Message Queues & Event-Driven Architecture

Medium 25 min read

Why Message Queues Matter

Why This Matters

The Problem: Synchronous communication between services creates tight coupling. If Service B is down, Service A fails too. If Service B is slow, Service A blocks waiting.

The Solution: Message queues decouple producers from consumers. The producer sends a message and moves on. The consumer processes it when ready.

Real Impact: LinkedIn processes over 7 trillion messages per day through Apache Kafka, enabling real-time analytics, notifications, and data pipelines.

Real-World Analogy

Think of a message queue like a post office:

  • Producer = Person dropping off a letter (sends and forgets)
  • Queue = Post office mailbox (stores messages safely)
  • Consumer = Recipient (picks up mail on their schedule)
  • Topic = Address routing (messages go to the right destination)
  • Acknowledgment = Delivery confirmation (consumer confirms receipt)

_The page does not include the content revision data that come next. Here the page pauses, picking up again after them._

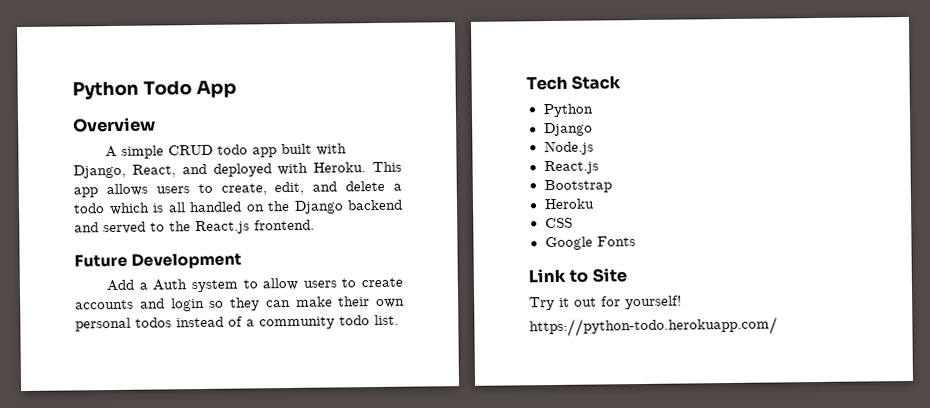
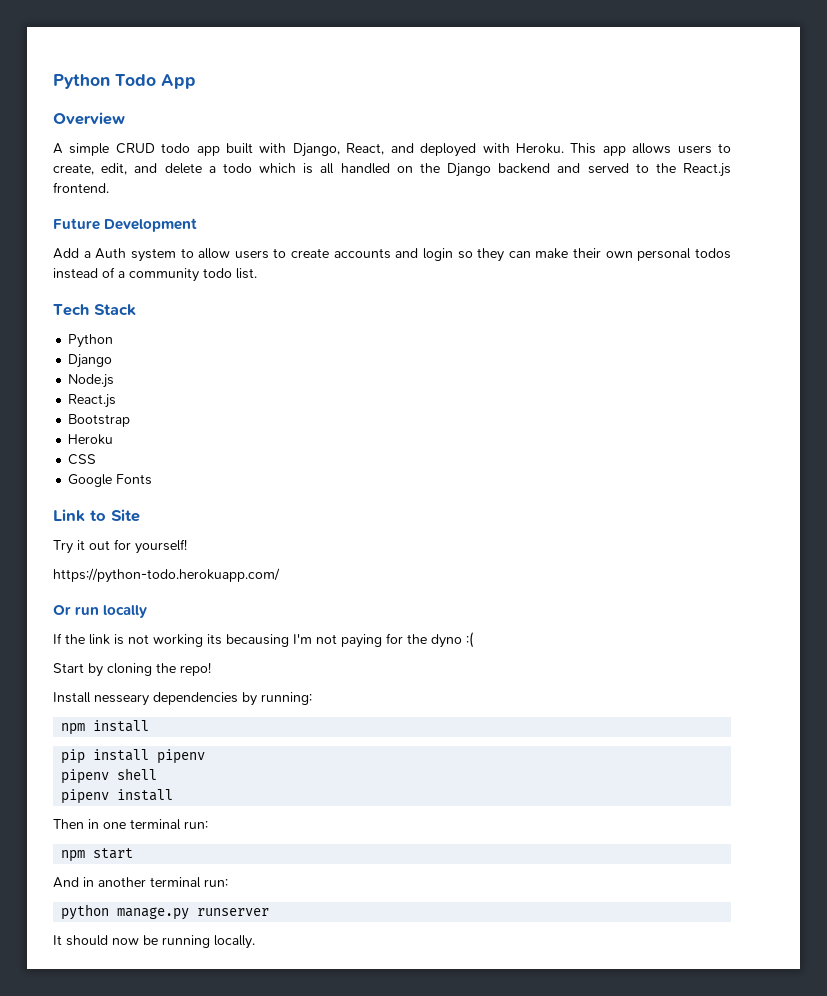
+ Or run locally
+ If the link is not working its becausing I'm not paying for the dyno :(
+ Start by cloning the repo!
+ Install nesseary dependencies by running:
+ npm install
+ pip install pipenv
+ pipenv shell
+ pipenv install
+ Then in one terminal run:
+ npm start
+ And in another terminal run:
+ python manage.py runserver
+ It should now be running locally.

Benefits of Asynchronous Messaging

Decoupling

Producers and consumers can be developed, deployed, and scaled independently. Neither needs to know about the other's implementation.

Resilience

If a consumer crashes, messages persist in the queue. When it recovers, processing resumes from where it left off. No data loss.

Load Leveling

Queues absorb traffic spikes. Even if 10,000 requests arrive in a second, consumers process them at their own sustainable rate.

Fan-Out

A single event can trigger multiple independent consumers: send an email, update analytics, notify a partner system -- all from one message.

Point-to-Point vs Pub/Sub

Pub/Sub Architecture
Producer A Producer B Message Broker Topic: order-events P0 P1 P2 Consumer Group: Email Sends order confirmations Reads P0 Consumer Group: Analytics Updates dashboards Reads P1 Consumer Group: Inventory Adjusts stock counts Reads P2 Each consumer group gets every message independently Within a group, partitions are load-balanced across consumers
Aspect Point-to-Point Pub/Sub
Delivery One message to one consumer One message to many subscribers
Use Case Task distribution, work queues Event broadcasting, notifications
Coupling Producer aware of queue Producer unaware of subscribers
Example Job processing queue Order placed triggers email + analytics + inventory

Apache Kafka Deep Dive

Apache Kafka is a distributed event streaming platform capable of handling trillions of events per day. Originally developed at LinkedIn, it is now used by over 80% of Fortune 100 companies for real-time data pipelines and streaming applications.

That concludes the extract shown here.